- _Given information_
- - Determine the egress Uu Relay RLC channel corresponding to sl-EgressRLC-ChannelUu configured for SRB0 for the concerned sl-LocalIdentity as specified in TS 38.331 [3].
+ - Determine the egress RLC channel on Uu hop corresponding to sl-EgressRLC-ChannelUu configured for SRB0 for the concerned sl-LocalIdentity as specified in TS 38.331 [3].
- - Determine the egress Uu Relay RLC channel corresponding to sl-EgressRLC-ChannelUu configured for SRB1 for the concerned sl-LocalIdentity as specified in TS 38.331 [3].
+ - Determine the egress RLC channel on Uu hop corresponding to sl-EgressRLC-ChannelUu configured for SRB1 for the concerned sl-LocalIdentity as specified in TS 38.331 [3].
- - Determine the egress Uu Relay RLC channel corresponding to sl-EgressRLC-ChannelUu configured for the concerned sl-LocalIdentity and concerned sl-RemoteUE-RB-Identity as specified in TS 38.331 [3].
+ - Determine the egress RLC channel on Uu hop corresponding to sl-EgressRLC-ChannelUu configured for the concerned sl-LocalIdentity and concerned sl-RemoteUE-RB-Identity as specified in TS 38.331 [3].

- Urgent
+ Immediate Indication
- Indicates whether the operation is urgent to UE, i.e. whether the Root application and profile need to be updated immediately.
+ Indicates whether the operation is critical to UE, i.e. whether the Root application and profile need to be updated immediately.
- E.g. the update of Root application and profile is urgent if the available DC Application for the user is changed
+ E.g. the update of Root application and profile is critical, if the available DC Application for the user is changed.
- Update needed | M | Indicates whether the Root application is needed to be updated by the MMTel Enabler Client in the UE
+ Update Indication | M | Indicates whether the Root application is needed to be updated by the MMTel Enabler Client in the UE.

- _Work item_
Lines from the one containing "- Indicates whether" through the final line of the material should be set down exactly, and no other lines.

- _Answer for the task_
- Indicates whether the operation is urgent to UE, i.e. whether the Root application and profile need to be updated immediately.
+ Indicates whether the operation is critical to UE, i.e. whether the Root application and profile need to be updated immediately.
- E.g. the update of Root application and profile is urgent if the available DC Application for the user is changed
+ E.g. the update of Root application and profile is critical, if the available DC Application for the user is changed.
- Update needed | M | Indicates whether the Root application is needed to be updated by the MMTel Enabler Client in the UE
+ Update Indication | M | Indicates whether the Root application is needed to be updated by the MMTel Enabler Client in the UE.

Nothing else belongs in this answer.